Mike and Tara live on the original ranch that was homesteaded in the late 1870s. Mike’s great-grandfather came from Denmark and worked his way up to foreman of the Spur Ranch before buying the entire outfit in 1895. Since that time, land has been added and subtracted as various family members took on the job of running the ranch. Mike has run the place since 1981, when there was enough land to support 3,500 cows and 3,300 yearlings.
“We’ve been married 35 years, and he’s never once taken a shortcut to make things easier on himself,” Tara says. “Mike doesn’t take shortcuts with his training, either. He’ll spend all day doing the ranch work, then turn on the lights in the barn so he can spend more time working with his horses.
“He mixes training in with the ranch work, but it’s often after that work is done that he’s out there putting more time into training them.”

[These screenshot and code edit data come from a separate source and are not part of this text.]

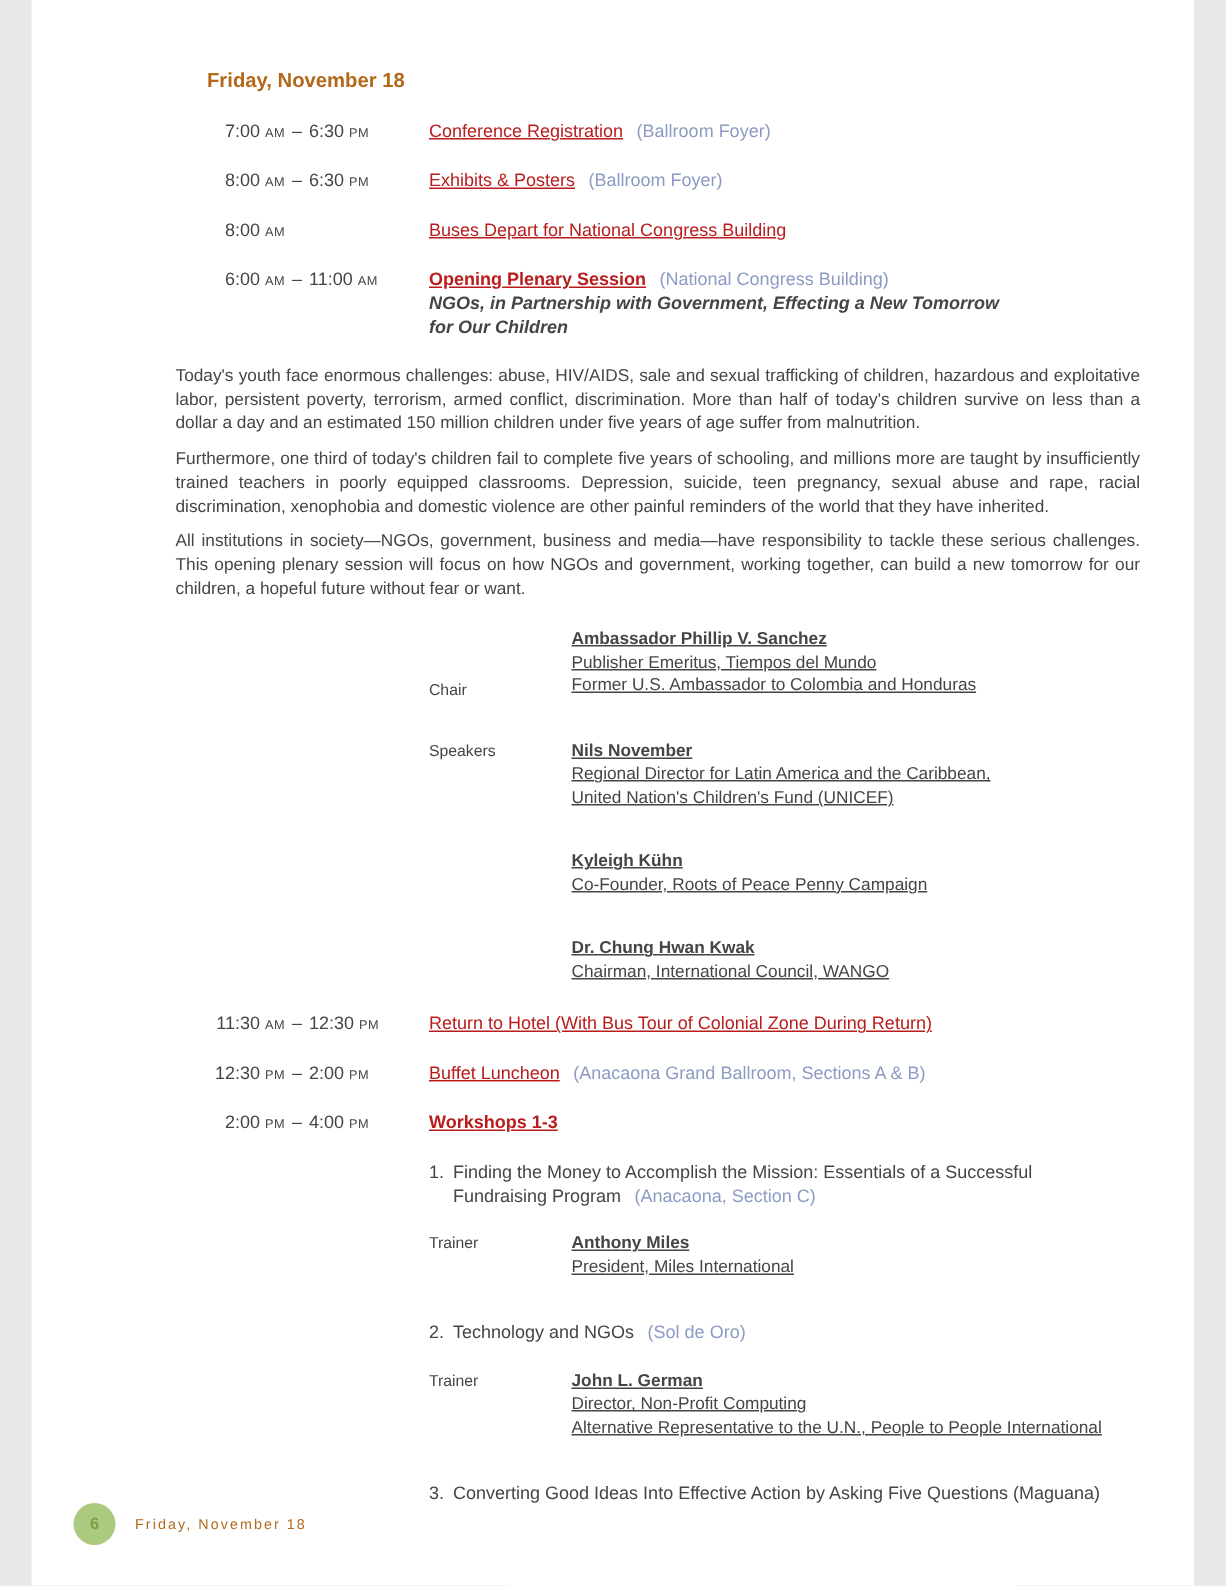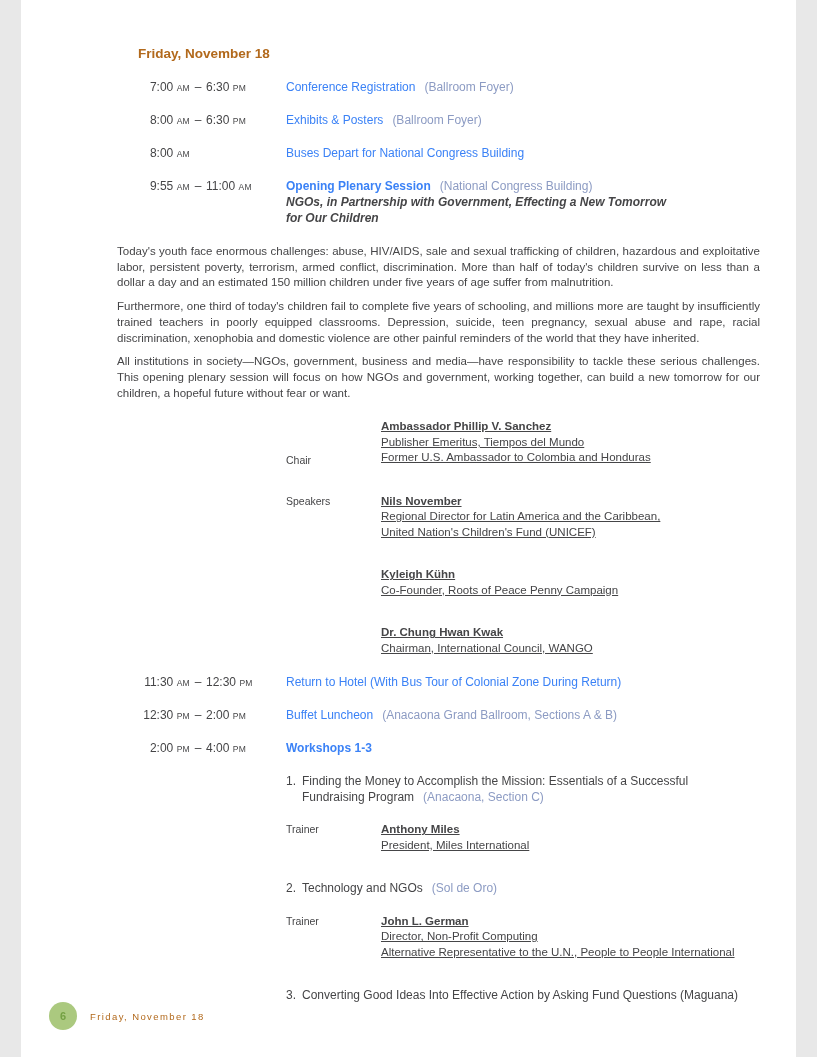--- a/index.html
+++ b/index.html
@@ -21,21 +21,21 @@
     color: #b2691c;
   }
   
   .sched-block { margin-top: 19px; }
   .sched-row { display: flex; margin-left: 105px; margin-bottom: 18px; font-size: 12px; line-height: 14px; }
   .time { flex: 0 0 160px; display: flex; white-space: nowrap; }
   .t-start { width: 64px; text-align: right; }
   .t-sep { width: 16px; text-align: center; }
   .mer { font-size: 8.5px; letter-spacing: 0.3px; }
   .event { flex: 1; max-width: 520px; }
-  .ev-title { color: #3b82f6; }
+  .ev-title { color: #b91c1c; text-decoration: underline; }
   .ev-title.bold { font-weight: bold; }
   .ev-loc { color: #8c9bc3; margin-left: 9px; }
   .ev-sub { display: block; margin-top: 2px; font-weight: bold; font-style: italic; white-space: pre-line; line-height: 15.5px; }
   
   .intro { margin: 14px 36px 0 96px; }
   .intro p { margin: 0 0 8px 0; font-size: 11.5px; line-height: 15.7px; text-align: justify; }
   
   .people { margin-left: 265px; }
   .person-row { display: flex; margin-top: 18px; }
   .person-row.first { margin-top: 18px; align-items: flex-end; }
@@ -102,21 +102,21 @@
         <span class="t-sep"></span>
         <span class="t-end"></span>
       </div>
       <div class="event">
         <span class="ev-title">Buses Depart for National Congress Building</span>
       </div>
     </div>
 
     <div class="sched-row">
       <div class="time">
-        <span class="t-start"><span>9:55</span> <span class="mer">AM</span></span>
+        <span class="t-start"><span>6:00</span> <span class="mer">AM</span></span>
         <span class="t-sep">–</span>
         <span class="t-end"><span>11:00</span> <span class="mer">AM</span></span>
       </div>
       <div class="event">
         <span class="ev-title bold">Opening Plenary Session</span><span class="ev-loc">(National Congress Building)</span>
         <span class="ev-sub">NGOs, in Partnership with Government, Effecting a New Tomorrow
 for Our Children</span>
       </div>
     </div>
   </div>
@@ -213,21 +213,21 @@
     <div class="role-label">Trainer</div>
     <div class="person">
       <div class="person-name">John L. German</div>
       <div class="person-role">Director, Non-Profit Computing
 Alternative Representative to the U.N., People to People International</div>
     </div>
   </div>
 
   <div class="workshop">
     <span class="w-num">3.</span>
-    <span><span class="w-title">Converting Good Ideas Into Effective Action by Asking Fund Questions (Maguana)</span></span>
+    <span><span class="w-title">Converting Good Ideas Into Effective Action by Asking Five Questions (Maguana)</span></span>
   </div>
 
   <div class="footer">
     <div class="page-badge">6</div>
     <div class="footer-label">Friday, November 18</div>
   </div>
 
 </div>
 
 </body></html>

One thing Mike has no desire to do is put more time into traveling.
“I don’t want to go to any more shows than I do now,” he says. I just want to get better at showing and show my horses better than I have in the past. One thing we are doing that’s a little different is we entered up in the Battle in the Saddle even in Oklahoma City.”
The American Quarter Horse Association’s Battle in the Saddle will feature competitions in five Western events: reining, working cow horse, roping, cutting and ranch horse. The event, clearly influenced by ranch work and reined cow horse competition, is a natural fit for Mike.
“This new event looks like it’ll be fun and give me a chance to meet some ranchers from other parts of the country,” he says.